8. Understanding data protection risks – An introduction to relevant data protection law
When using a drone for recreational purposes, you should also be aware of data protection laws.
What is data protection?
Generally speaking, data protection law is a specific privacy protection that protects people’s personal data including sensitive personal data. You will have to be careful not to breach this law whenever you (1) collect any personal data about another person and (2) share it publicly, for example via the Internet. The right to privacy of information or data protection is protected by:
- Article 8 of the Charter of Fundamental Rights of the European Union;
- The General Data Protection Regulation.
What is a personal data?
Personal data means any information – including sound and images – concerning an identified or identifiable person. An identifiable person is one who can be identified or recognised either directly (e.g. their face is visible) or indirectly (e.g. from their car plate number, matriculation plate, location, etc.).
Sensitive personal data means personal data consisting of information relating to people about their racial or ethnic origin, political opinions, religious beliefs or other beliefs of a similar nature, trade union memberships, physical or mental-health, sex life, and/ or criminal history. There are strong restrictions on the use of this data so be careful when you use a drone in locations that could reveal such information. Such locations include religious buildings, political headquarters, medical or prison facilities, for example.
Think before sharing
Before posting any picture (or any other personal data) on social media or widely on the Internet, think carefully about who will have access to that information and who is visible in the content you want to share. Consider the wishes of the people in your pictures or recordings.

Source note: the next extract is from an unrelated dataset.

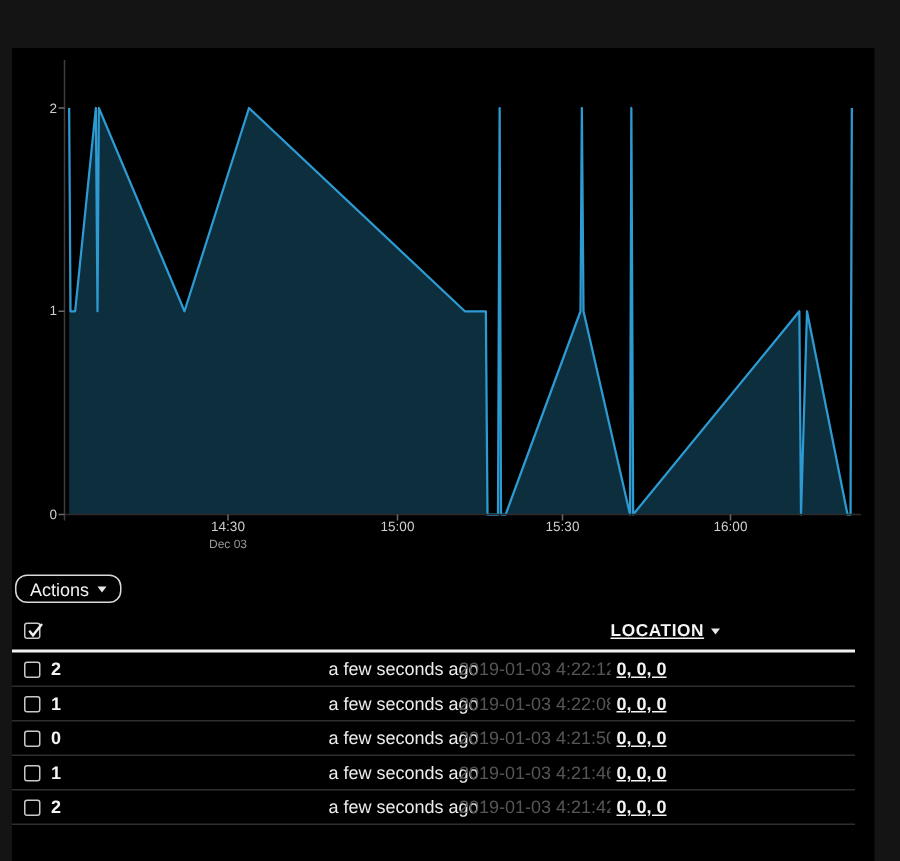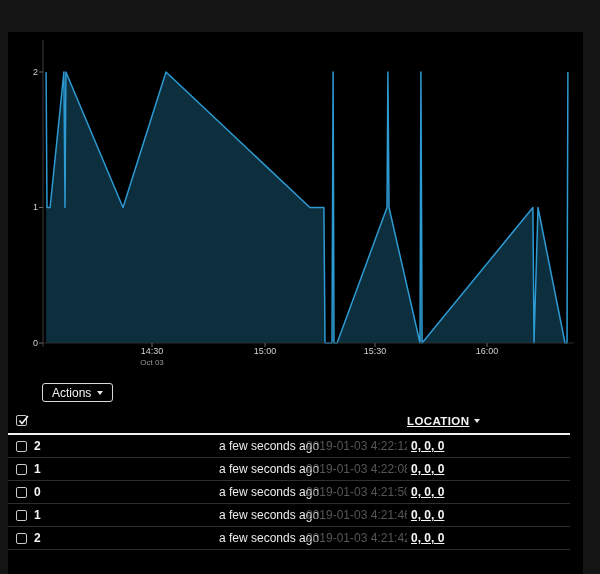"Oct 03" div.xtick-sublabel { text: Oct -> Dec }
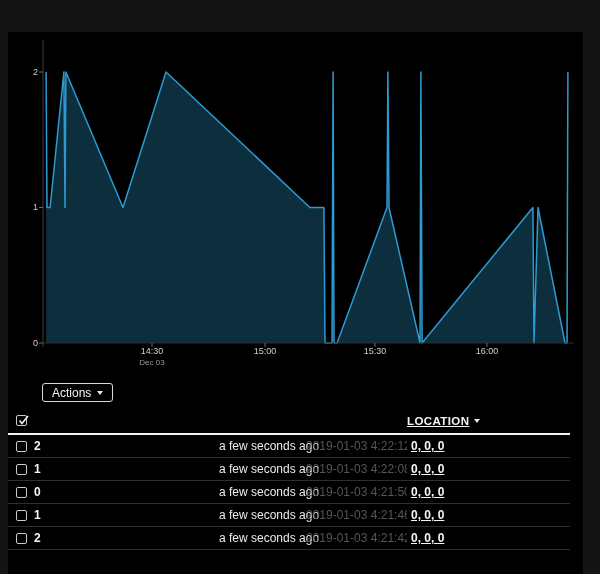"Actions" .actions-btn { border-radius: 3px -> 8px; margin-left: 32px -> none }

People whose images you may have captured have the right to see any data of them and they have the right to ask you to delete it. People may also refuse to be in your footage in the first place or they may agree to it, but then change their mind later. No matter what people say, you should comply with their requests and wishes when it concerns images or other data regarding them.
Once your drone has landed, you publish a picture (or footage) to the Internet of someone without his/her permission. The picture only shows the overhead of that person who cannot be identified. You publish that data for exclusively personal or household activity, for instance on your personal blog. In that particular case, you may not be found in breach of relevant data protection law.
You are using a drone to prepare a video. The footage includes a picture of someone who is in his/her garden. The picture only shows the overhead of that person but includes other relevant information making it easier for others to identify or recognise him/her (e.g. matriculation plate, name of the street, location of the garden, etc.). You publish the video on your company website in connection to your business activity (not for exclusively personal or household activity). In that particular case, you may be in breach of relevant data protection law.
THINK BEFORE SHARING ANY RECORDING (images, video, audio) CONTAINING PEOPLE.